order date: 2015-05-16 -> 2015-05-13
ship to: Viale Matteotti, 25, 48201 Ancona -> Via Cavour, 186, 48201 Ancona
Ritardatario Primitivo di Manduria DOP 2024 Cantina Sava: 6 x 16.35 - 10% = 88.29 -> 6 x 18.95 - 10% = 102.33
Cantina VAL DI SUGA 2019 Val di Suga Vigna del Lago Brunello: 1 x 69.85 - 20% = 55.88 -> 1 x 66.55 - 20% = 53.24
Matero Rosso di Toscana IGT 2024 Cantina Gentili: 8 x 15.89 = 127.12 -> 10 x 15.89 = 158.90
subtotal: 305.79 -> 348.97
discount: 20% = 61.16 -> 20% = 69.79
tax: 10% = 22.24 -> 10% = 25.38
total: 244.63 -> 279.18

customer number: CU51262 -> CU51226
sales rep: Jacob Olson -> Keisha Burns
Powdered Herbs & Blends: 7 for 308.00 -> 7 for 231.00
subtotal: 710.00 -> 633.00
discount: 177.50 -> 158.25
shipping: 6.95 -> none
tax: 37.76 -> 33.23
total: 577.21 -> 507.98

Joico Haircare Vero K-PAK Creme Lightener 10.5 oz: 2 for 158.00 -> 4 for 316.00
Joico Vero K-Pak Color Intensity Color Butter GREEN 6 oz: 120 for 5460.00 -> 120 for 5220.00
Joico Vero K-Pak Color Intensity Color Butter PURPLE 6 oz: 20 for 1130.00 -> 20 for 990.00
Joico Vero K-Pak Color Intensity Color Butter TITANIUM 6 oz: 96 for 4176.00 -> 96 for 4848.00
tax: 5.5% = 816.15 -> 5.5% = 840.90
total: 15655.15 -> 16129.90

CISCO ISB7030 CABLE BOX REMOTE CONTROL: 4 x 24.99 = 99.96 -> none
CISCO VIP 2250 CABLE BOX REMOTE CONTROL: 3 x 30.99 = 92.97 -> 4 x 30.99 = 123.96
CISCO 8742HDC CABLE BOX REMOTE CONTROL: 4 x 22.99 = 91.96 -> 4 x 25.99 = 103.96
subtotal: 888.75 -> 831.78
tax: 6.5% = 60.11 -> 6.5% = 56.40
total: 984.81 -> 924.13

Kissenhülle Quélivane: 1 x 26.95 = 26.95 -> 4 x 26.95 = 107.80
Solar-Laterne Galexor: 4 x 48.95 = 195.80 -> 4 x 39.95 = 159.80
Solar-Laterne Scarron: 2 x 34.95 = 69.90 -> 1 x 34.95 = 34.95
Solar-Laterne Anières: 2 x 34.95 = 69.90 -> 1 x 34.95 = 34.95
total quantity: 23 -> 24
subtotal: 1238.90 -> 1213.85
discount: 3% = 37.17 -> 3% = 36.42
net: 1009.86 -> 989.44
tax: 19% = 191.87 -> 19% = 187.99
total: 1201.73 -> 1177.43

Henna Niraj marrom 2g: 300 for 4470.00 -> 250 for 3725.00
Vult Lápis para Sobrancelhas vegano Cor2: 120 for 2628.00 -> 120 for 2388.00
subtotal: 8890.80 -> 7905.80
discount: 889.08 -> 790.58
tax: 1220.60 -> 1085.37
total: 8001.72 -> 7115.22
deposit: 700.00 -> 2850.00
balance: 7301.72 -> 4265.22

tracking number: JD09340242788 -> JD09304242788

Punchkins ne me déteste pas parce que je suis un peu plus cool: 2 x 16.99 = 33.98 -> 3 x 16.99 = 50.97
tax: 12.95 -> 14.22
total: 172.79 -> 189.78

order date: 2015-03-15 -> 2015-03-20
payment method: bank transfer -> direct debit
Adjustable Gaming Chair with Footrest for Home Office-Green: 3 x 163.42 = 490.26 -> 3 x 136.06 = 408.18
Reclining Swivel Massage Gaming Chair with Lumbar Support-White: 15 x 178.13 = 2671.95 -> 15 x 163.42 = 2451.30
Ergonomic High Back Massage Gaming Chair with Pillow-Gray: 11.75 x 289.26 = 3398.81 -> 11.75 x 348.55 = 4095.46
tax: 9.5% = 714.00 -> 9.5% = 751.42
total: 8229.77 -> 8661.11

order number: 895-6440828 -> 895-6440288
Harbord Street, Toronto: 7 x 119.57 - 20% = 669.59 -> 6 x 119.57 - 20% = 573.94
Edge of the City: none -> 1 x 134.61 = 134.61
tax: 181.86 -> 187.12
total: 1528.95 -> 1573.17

_ _ _ _ _

THE PROBLEM. The data must be given again in full. Keep every line identical.

RESPONSE TO THIS EXERCISE.
order date: 2015-05-16 -> 2015-05-13
ship to: Viale Matteotti, 25, 48201 Ancona -> Via Cavour, 186, 48201 Ancona
Ritardatario Primitivo di Manduria DOP 2024 Cantina Sava: 6 x 16.35 - 10% = 88.29 -> 6 x 18.95 - 10% = 102.33
Cantina VAL DI SUGA 2019 Val di Suga Vigna del Lago Brunello: 1 x 69.85 - 20% = 55.88 -> 1 x 66.55 - 20% = 53.24
Matero Rosso di Toscana IGT 2024 Cantina Gentili: 8 x 15.89 = 127.12 -> 10 x 15.89 = 158.90
subtotal: 305.79 -> 348.97
discount: 20% = 61.16 -> 20% = 69.79
tax: 10% = 22.24 -> 10% = 25.38
total: 244.63 -> 279.18

customer number: CU51262 -> CU51226
sales rep: Jacob Olson -> Keisha Burns
Powdered Herbs & Blends: 7 for 308.00 -> 7 for 231.00
subtotal: 710.00 -> 633.00
discount: 177.50 -> 158.25
shipping: 6.95 -> none
tax: 37.76 -> 33.23
total: 577.21 -> 507.98

Joico Haircare Vero K-PAK Creme Lightener 10.5 oz: 2 for 158.00 -> 4 for 316.00
Joico Vero K-Pak Color Intensity Color Butter GREEN 6 oz: 120 for 5460.00 -> 120 for 5220.00
Joico Vero K-Pak Color Intensity Color Butter PURPLE 6 oz: 20 for 1130.00 -> 20 for 990.00
Joico Vero K-Pak Color Intensity Color Butter TITANIUM 6 oz: 96 for 4176.00 -> 96 for 4848.00
tax: 5.5% = 816.15 -> 5.5% = 840.90
total: 15655.15 -> 16129.90

CISCO ISB7030 CABLE BOX REMOTE CONTROL: 4 x 24.99 = 99.96 -> none
CISCO VIP 2250 CABLE BOX REMOTE CONTROL: 3 x 30.99 = 92.97 -> 4 x 30.99 = 123.96
CISCO 8742HDC CABLE BOX REMOTE CONTROL: 4 x 22.99 = 91.96 -> 4 x 25.99 = 103.96
subtotal: 888.75 -> 831.78
tax: 6.5% = 60.11 -> 6.5% = 56.40
total: 984.81 -> 924.13

Kissenhülle Quélivane: 1 x 26.95 = 26.95 -> 4 x 26.95 = 107.80
Solar-Laterne Galexor: 4 x 48.95 = 195.80 -> 4 x 39.95 = 159.80
Solar-Laterne Scarron: 2 x 34.95 = 69.90 -> 1 x 34.95 = 34.95
Solar-Laterne Anières: 2 x 34.95 = 69.90 -> 1 x 34.95 = 34.95
total quantity: 23 -> 24
subtotal: 1238.90 -> 1213.85
discount: 3% = 37.17 -> 3% = 36.42
net: 1009.86 -> 989.44
tax: 19% = 191.87 -> 19% = 187.99
total: 1201.73 -> 1177.43

Henna Niraj marrom 2g: 300 for 4470.00 -> 250 for 3725.00
Vult Lápis para Sobrancelhas vegano Cor2: 120 for 2628.00 -> 120 for 2388.00
subtotal: 8890.80 -> 7905.80
discount: 889.08 -> 790.58
tax: 1220.60 -> 1085.37
total: 8001.72 -> 7115.22
deposit: 700.00 -> 2850.00
balance: 7301.72 -> 4265.22

tracking number: JD09340242788 -> JD09304242788

Punchkins ne me déteste pas parce que je suis un peu plus cool: 2 x 16.99 = 33.98 -> 3 x 16.99 = 50.97
tax: 12.95 -> 14.22
total: 172.79 -> 189.78

order date: 2015-03-15 -> 2015-03-20
payment method: bank transfer -> direct debit
Adjustable Gaming Chair with Footrest for Home Office-Green: 3 x 163.42 = 490.26 -> 3 x 136.06 = 408.18
Reclining Swivel Massage Gaming Chair with Lumbar Support-White: 15 x 178.13 = 2671.95 -> 15 x 163.42 = 2451.30
Ergonomic High Back Massage Gaming Chair with Pillow-Gray: 11.75 x 289.26 = 3398.81 -> 11.75 x 348.55 = 4095.46
tax: 9.5% = 714.00 -> 9.5% = 751.42
total: 8229.77 -> 8661.11

order number: 895-6440828 -> 895-6440288
Harbord Street, Toronto: 7 x 119.57 - 20% = 669.59 -> 6 x 119.57 - 20% = 573.94
Edge of the City: none -> 1 x 134.61 = 134.61
tax: 181.86 -> 187.12
total: 1528.95 -> 1573.17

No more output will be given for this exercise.